Ramsha Naushad, BSC News Journalist based in India, with a passion for Web3, crypto and DeFi and an academic interest in blockchain utility for social services

“Binance is smart enough to never claim that BNB is decentralized or outright decentralized. It has a comfortable, ambiguous middle ground. Whenever hacks like this happen, we tend to reduce our trust. And that’s natural.”

“What operators need is something that gives you immediate notification, maybe like an eagle-eye watching over the entire transactions. I don’t think I would take away my trust from BNB Chain over the question of centralization or decentralization, but having an eagle-eye would be great.”

*****

Samuel Mbaki, BSC News Journalist based in Kenya, with a background in writing and journalism on many topics, including crypto

“The BNB Chain attack touches on three key issues in crypto: That’s decentralization, regulation and cyber security. Regulation has not yet set in but can come through the government’s view that if the chain is centralized to such a point, then its native token could be a security or an asset that can be manipulated by them, which could open up a lot of issues for Binance because for some time, Binance has been under the microscope of regulators and also has been working on centralization and decentralization.”

“I think getting to a midpoint between centralization and decentralization could be fore the better of the chain and the crypto community, although some things like governance policies should be left for the community to decide. Then when it comes to attacks, centralization can come in so that we can save time and people’s money, because the money, the value of the chain or project, is what matters.”

*****

Andrew Sawa, BSC News Journalist based in Nigeria, with a background in fintech and an interest in blockchain and Web3

“There was a very interesting blog on Binance by CZ himself, where he talked about centralization versus decentralization. He made a very audacious statement that is really, really interesting to think about. He said it is important to remember that decentralization is not the goal itself. It is the means to the goal. The goal is freedom, security and ease of use.”

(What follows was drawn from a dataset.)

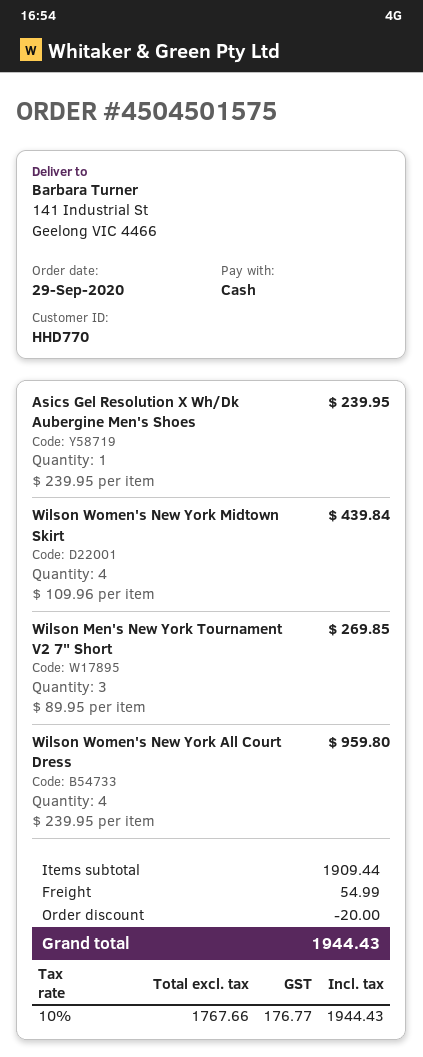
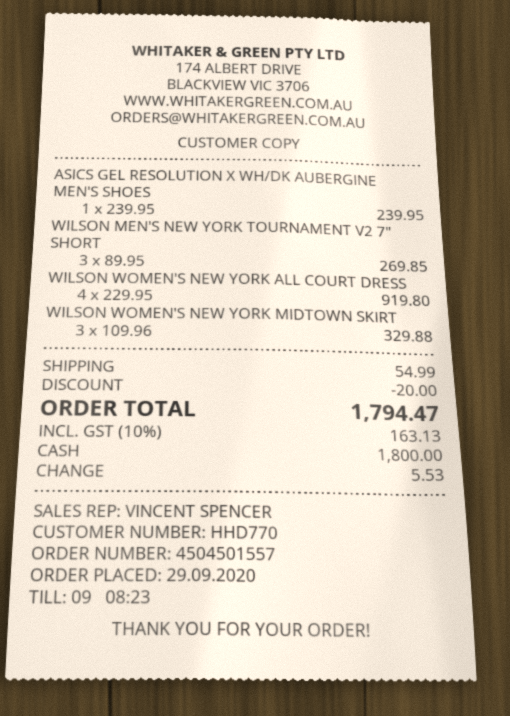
order number: 4504501575 -> 4504501557
Wilson Women's New York Midtown Skirt: 4 x 109.96 = 439.84 -> 3 x 109.96 = 329.88
Wilson Women's New York All Court Dress: 4 x 239.95 = 959.80 -> 4 x 229.95 = 919.80
tax: 10% = 176.77 -> 10% = 163.13
total: 1944.43 -> 1794.47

“It is concerning to think about it, as if freedom is the goal. I think the fate of the network should not be centralized in the hands of a few validators. If you look at it, by comparison with the Ethereum network with over 400,000 validators who were able to coordinate everything on time for the recent Merge event that happened; I think these are considerations and conversations that will happen in the future. Binance, being the third-largest chain, it’s a very fierce competition with Bitcoin and Ethereum, which are pretty much decentralized.”

*****

Patrick Brendel, BSC News Editor based in the Cayman Islands, with a background in many aspects of journalism and an interest in blockchain and crypto

“This exploit and the response to it has raised a lot of fundamental questions about crypto and blockchain, along with the fact that bridges are continuing to be points of of vulnerability for chains.”

“It wasn’t a BNB Chain hack, it was a bridge hack. So what does this mean? Because it seems to keep happening. They say the future of crypto is cross-chain. So, maybe you have to go in other ways besides bridging assets.”

“Once again, BNB and Binance stepped in very quickly to recover funds, talking to handpicked validators and getting them on the same page very quickly to pause the chain for the purpose of saving assets and asset recovery, giving rise to these thoughts about decentralization, which is one of the big ideals of blockchain but thin in practice, CZ pointed out what centralization can do for a chain.”

“My main takeaway is what didn’t happen. What didn’t happen is the price of BNB didn’t plummet. Nobody got spooked, thinking, ‘Oh my gosh. This exploit has put all of our funds at risk.’ The money didn’t rush out of BNB because all of a sudden it showed maybe the chain isn’t as decentralized as some people wanted it to be. The TVL didn’t drop either. So people are still comfortable using the chain and regardless of how somebody might feel philosophically about CZ or the concept of decentralization, it almost seems as if this action that they took, if anything, made people feel more comfortable and confident in using the chain.”